Exercise data
◆ ◆ ◆ ◆ ◆
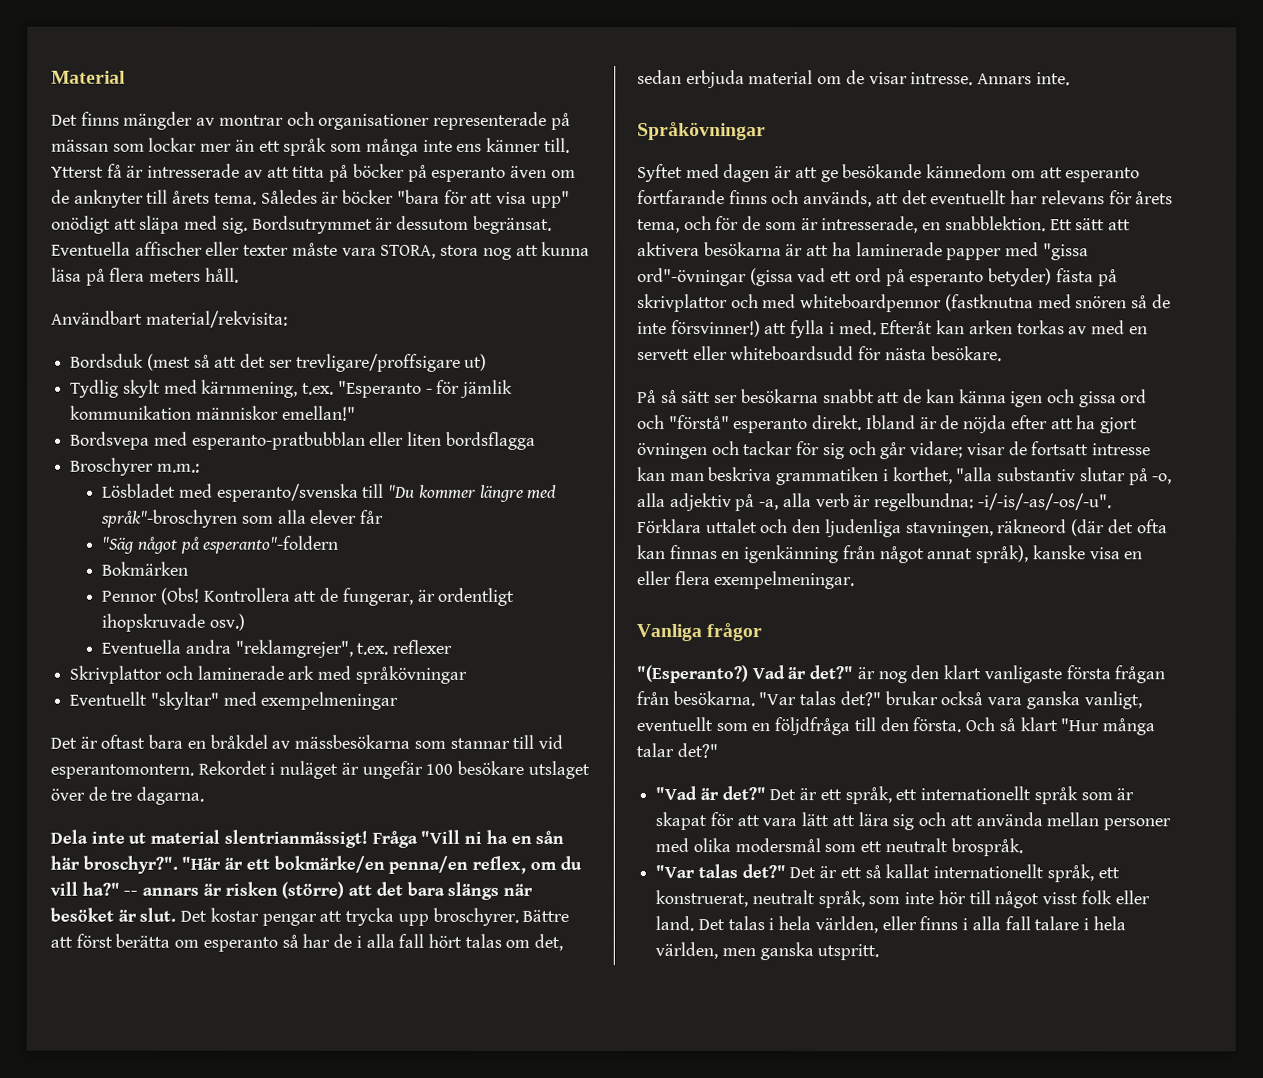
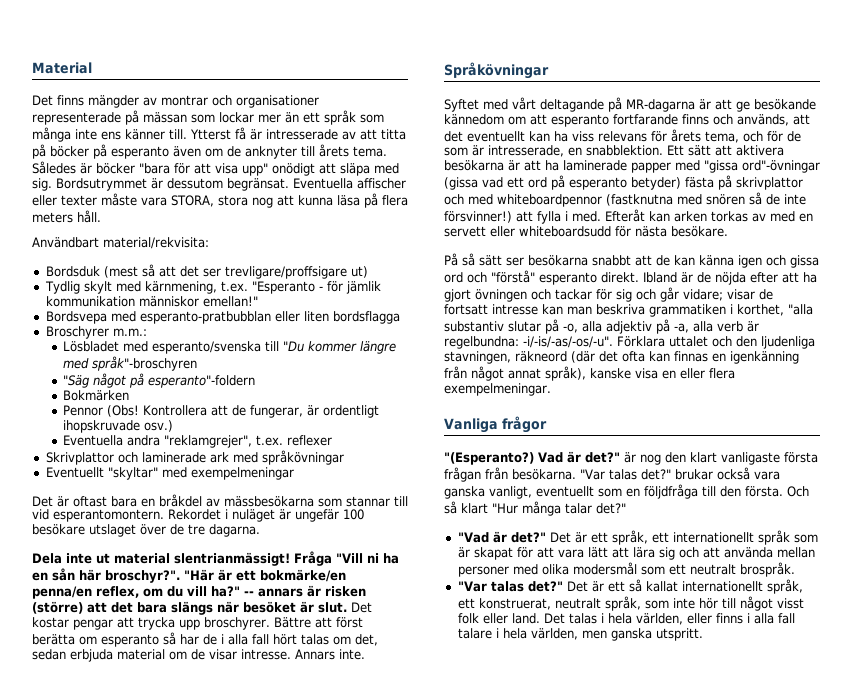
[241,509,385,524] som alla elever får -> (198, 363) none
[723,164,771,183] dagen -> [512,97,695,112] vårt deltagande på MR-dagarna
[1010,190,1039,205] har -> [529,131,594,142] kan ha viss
◆ ◆ ◆ ◆ ◆
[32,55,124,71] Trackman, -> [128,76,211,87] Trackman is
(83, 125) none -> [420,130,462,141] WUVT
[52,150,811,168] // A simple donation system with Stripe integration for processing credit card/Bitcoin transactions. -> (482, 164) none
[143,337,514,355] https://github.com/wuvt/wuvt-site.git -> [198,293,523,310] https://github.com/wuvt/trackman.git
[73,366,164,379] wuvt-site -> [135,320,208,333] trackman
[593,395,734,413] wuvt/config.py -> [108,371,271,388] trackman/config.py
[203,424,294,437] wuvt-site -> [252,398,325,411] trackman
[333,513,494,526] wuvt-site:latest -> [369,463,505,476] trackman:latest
◆ ◆ ◆ ◆ ◆
The problem
In the material above, locate the line containing "[593,395,734,413] wuvt/config.py ->" and the line containing "[333,513,494,526] wuvt-site:latest ->". Transcribe exactly those two lines and every line between them, and nothing more.

Answer area
[593,395,734,413] wuvt/config.py -> [108,371,271,388] trackman/config.py
[203,424,294,437] wuvt-site -> [252,398,325,411] trackman
[333,513,494,526] wuvt-site:latest -> [369,463,505,476] trackman:latest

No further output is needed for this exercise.